# Trigano Tribute 650 - where to source spare parts?



## 117481 (Oct 15, 2008)

I have recently started renting out my new TT 650 - and the second person to hire it managed to hit a boulder and break the trim on the nearside (the long thin piece of trim under the main body and above the step). The garage quoting for the insurance claim is having HUGE difficulty finding anywhere he can even get a quote from - let alone a spare part. Please can anyone help - who / where can I get TT 650 spares from.
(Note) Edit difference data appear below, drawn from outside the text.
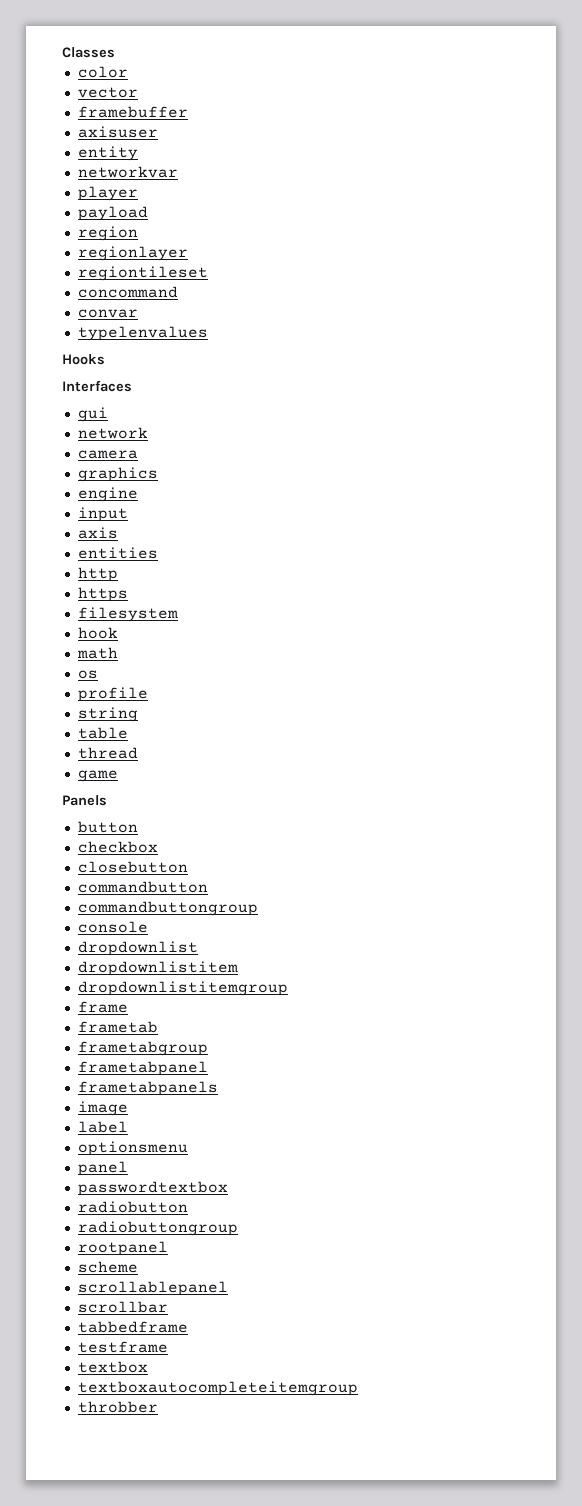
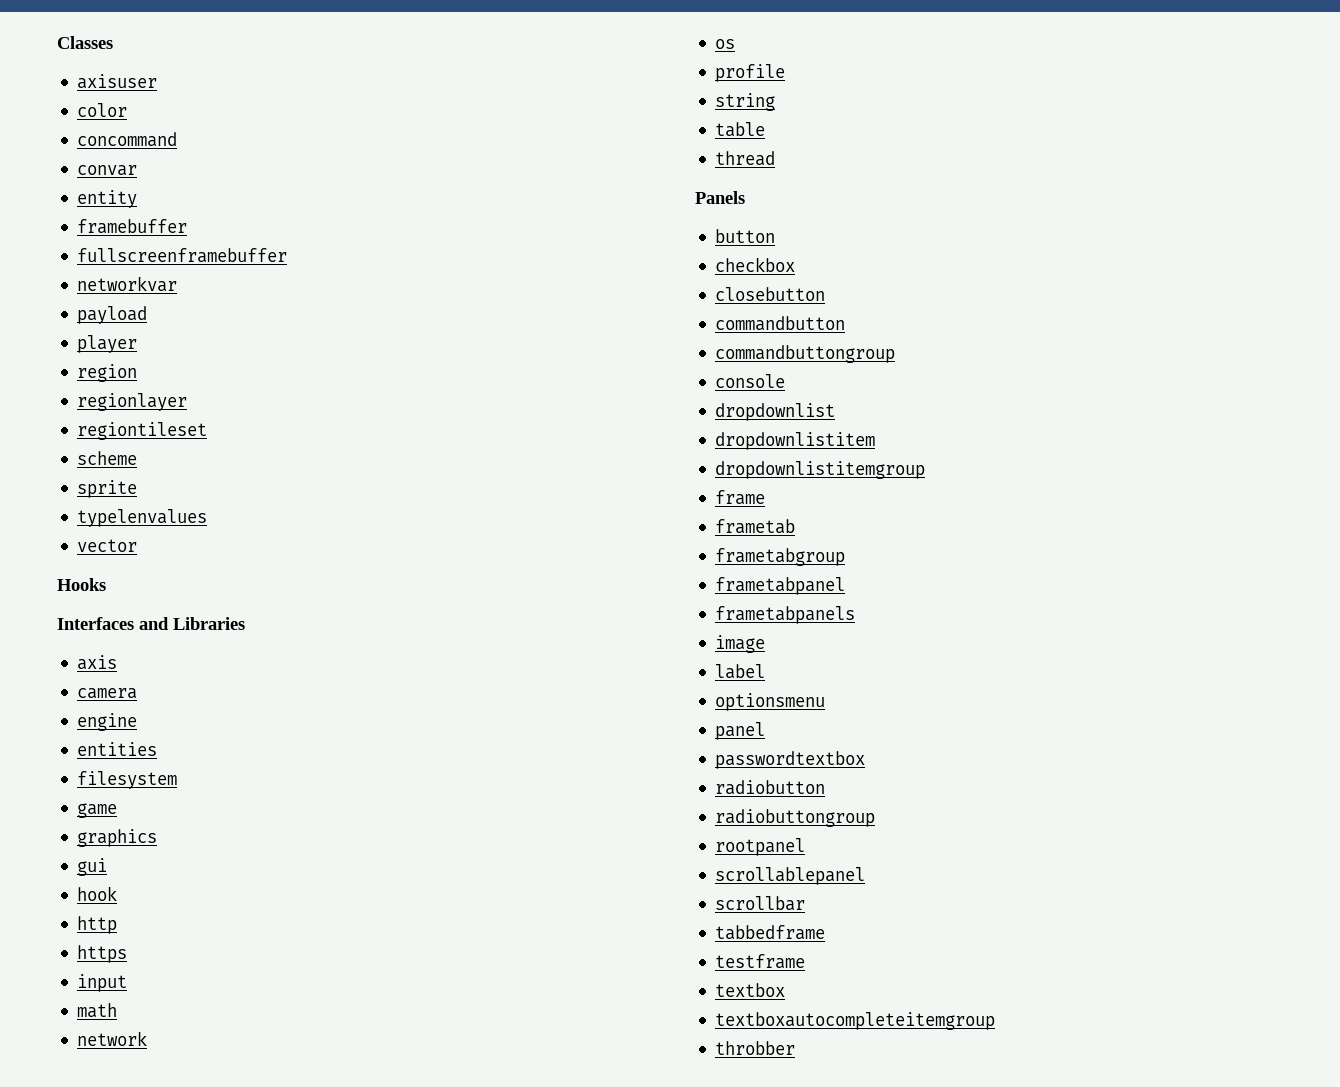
+ axisuser
- vector
+ concommand
+ convar
+ entity
- axisuser
- entity
+ fullscreenframebuffer
+ payload
- payload
- concommand
- convar
+ scheme
+ sprite
+ vector
- Interfaces
+ Interfaces and Libraries
+ axis
+ camera
+ engine
+ entities
+ filesystem
+ game
+ graphics
  gui
- network
- camera
- graphics
- engine
- input
- axis
- entities
+ hook
- filesystem
- hook
+ input
+ network
- game
- scheme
Thanks Susan


----------



## 105109 (Jun 11, 2007)

*trims on Trigano Tributes*

Hi,

we had the same problem with ours - boulder hit it and cracked it.
We contacted, I think it was Ci, got a quote for a replacement skirt - which was horrendous. It also comes in white and you then have to spray it.

My husband removed the skirt, the van looks better without it, however with a soldering iron, some plastic melted on from white plastic wool cones etc. he repaired this successfully, we got a spray for it, replaced it, he used a black mastic on it, bingo, skirt is fine. You can just see a scratch on it at the step, time taken but very little cost.

I previously printed a message about this on www.tribby.co.uk entitled Watch your Skirts. Should have the price on that.

Good luck,
Jacobite


----------



## 105109 (Jun 11, 2007)

*trims on Trigano Tributes*

Hi,

sorry posted same thing twice.


----------